Lifetime Data Anal. 2019 Jul;25(3):381-405. doi: 10.1007/s10985-018-9454-3. Epub 2018 Nov 17.
The stochastic system approach to causality is applied to situations where the risk of death is not negligible. This approach grounds causality on physical laws, distinguishes system and observation and represents the system by multivariate stochastic processes. The particular role of death is highlighted, and it is shown that local influences must be defined on the random horizon of time of death.

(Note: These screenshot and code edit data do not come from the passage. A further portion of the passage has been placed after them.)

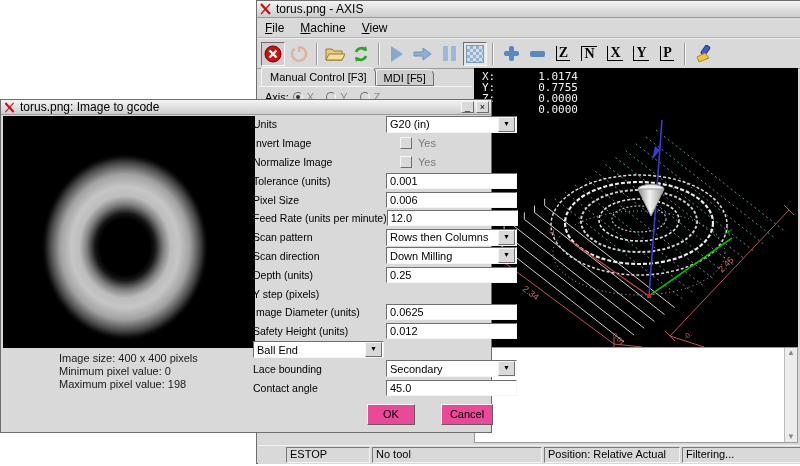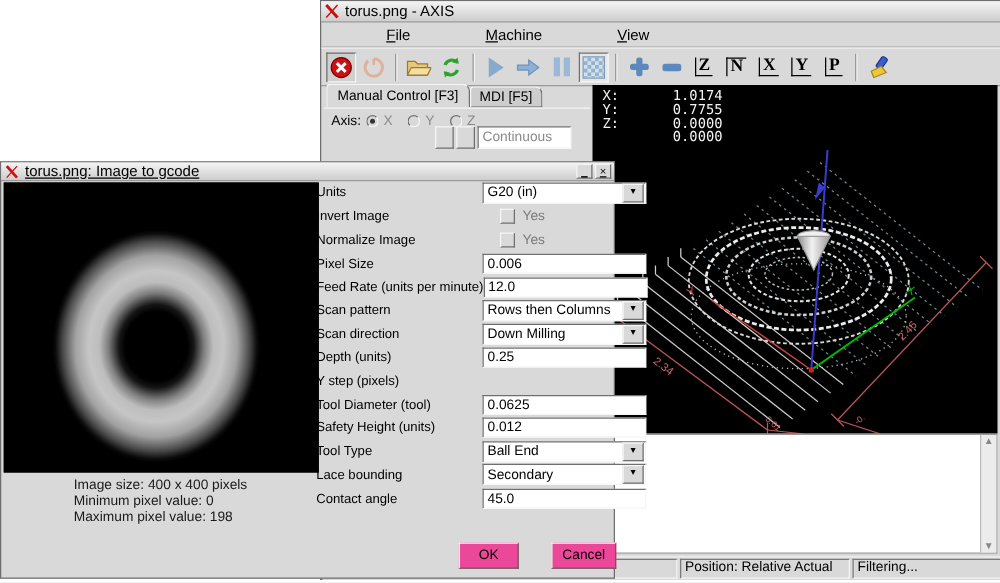--- a/index.html
+++ b/index.html
@@ -17,7 +17,7 @@
   .xicon{width:13px;height:12px;flex:none;}
   
   .menubar{display:flex;align-items:center;height:19px;font-size:12px;border-bottom:1px solid #b5b5b5;}
-  .menu-item{padding:1px 8px;margin-left:44px;}
+  .menu-item{padding:1px 8px;}
   .menu-item::first-letter{text-decoration:underline;}
   .toolbar{display:flex;align-items:center;height:29px;border-top:1px solid #f0f0f0;
            border-bottom:1px solid #9a9a9a;padding-left:3px;}

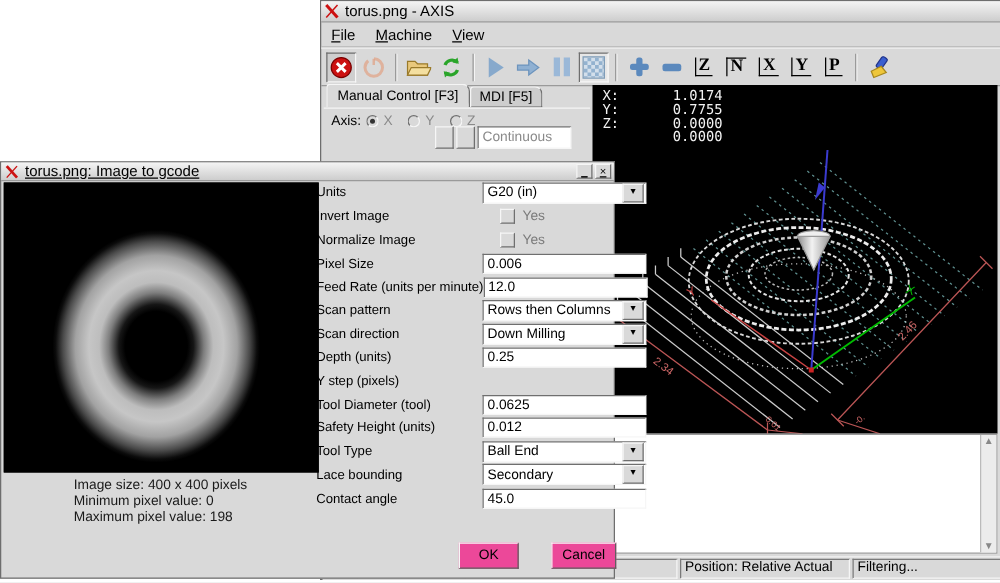--- a/index.html
+++ b/index.html
@@ -342,7 +342,7 @@
     </div>
   </div>
 
-  <div class="win" id="dlg" style="left:0;top:129px;width:492px;height:334px;z-index:10;text-decoration:underline;">
+  <div class="win" id="dlg" style="left:0;top:99px;width:492px;height:334px;z-index:10;">
     <div class="titlebar" style="height:14px;">
       <svg class="xicon" viewBox="0 0 13 12" style="height:11px">
         <path d="M2 1 L11 11" stroke="#cc1111" stroke-width="2.4"></path>

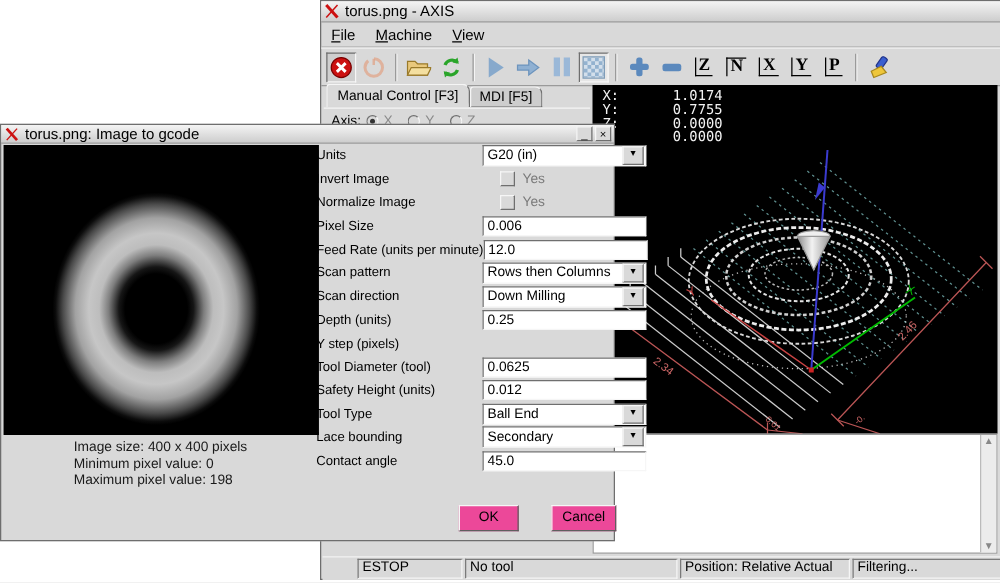--- a/index.html
+++ b/index.html
@@ -388,6 +388,12 @@
           </div>
       </div>
       <div class="frow">
+        <span class="flabel">Tolerance (units)</span>
+        <div class="fctrl">
+            <input class="entry" readonly="" value="0.001" style="">
+          </div>
+      </div>
+      <div class="frow">
         <span class="flabel">Pixel Size</span>
         <div class="fctrl">
             <input class="entry" readonly="" value="0.006" style="">

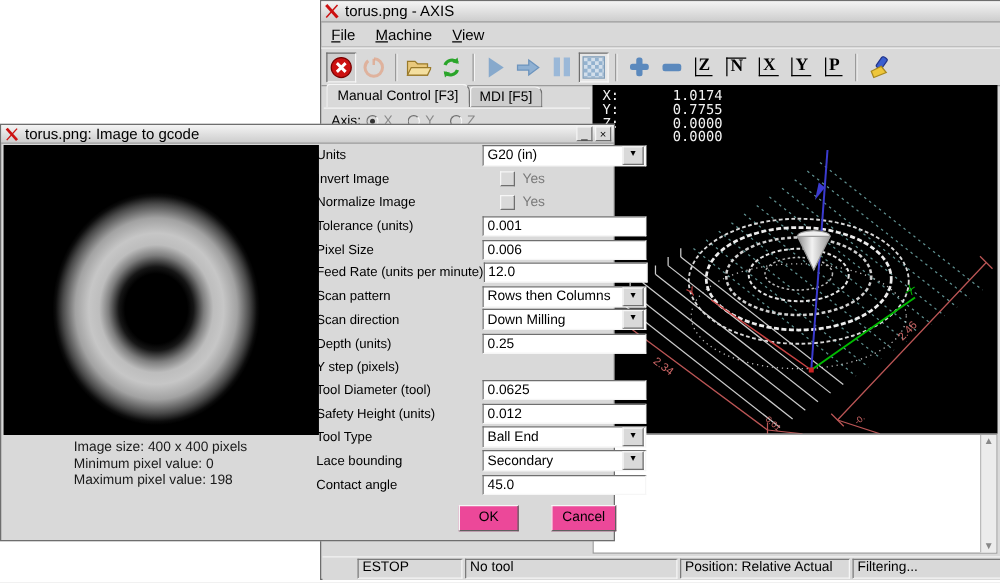--- a/index.html
+++ b/index.html
@@ -433,7 +433,7 @@
         <span class="flabel">Y step (pixels)</span>
       </div>
       <div class="frow">
-        <span class="flabel">Tool Diameter (tool)</span>
+        <span class="flabel">Image Diameter (units)</span>
         <div class="fctrl">
             <input class="entry" readonly="" value="0.0625" style="">
           </div>

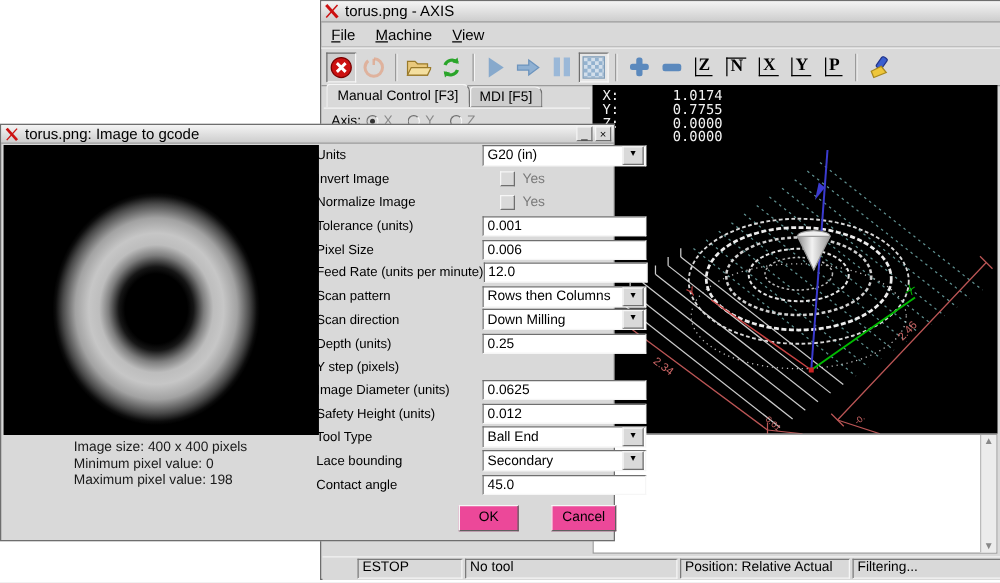--- a/index.html
+++ b/index.html
@@ -445,7 +445,6 @@
           </div>
       </div>
       <div class="frow">
-        <span class="flabel">Tool Type</span>
         <div class="fctrl">
             <div class="combo">
           <span class="combo-val">Ball End</span>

We particularly study the problem of estimating the effect of a factor V on a process of interest Y, taking death into account. We unify the cases where Y is a counting process (describing an event) and the case where Y is quantitative; we examine the case of observations in continuous and discrete time and we study the issue of whether the mechanism leading to incomplete data can be ignored. Finally, we give an example of a situation where we are interested in estimating the effect of a factor (blood pressure) on cognitive ability in elderly.
因果关系的随机系统方法应用于死亡风险不可忽略的情况。这种方法将因果关系建立在物理定律的基础上,区分系统和观测,并通过多元随机过程来表示系统。突出了死亡的特殊作用,并且表明必须在死亡时间的随机范围内定义局部影响。我们特别研究了在考虑死亡因素的情况下,估计因素V对感兴趣过程Y的影响问题。我们统一了Y是计数过程(描述一个事件)的情况和Y是定量的情况;我们研究了连续时间和离散时间观测的情况,并且探讨了导致数据不完整的机制是否可以忽略的问题。最后,我们给出一个例子,说明我们感兴趣于估计一个因素(血压)对老年人认知能力的影响。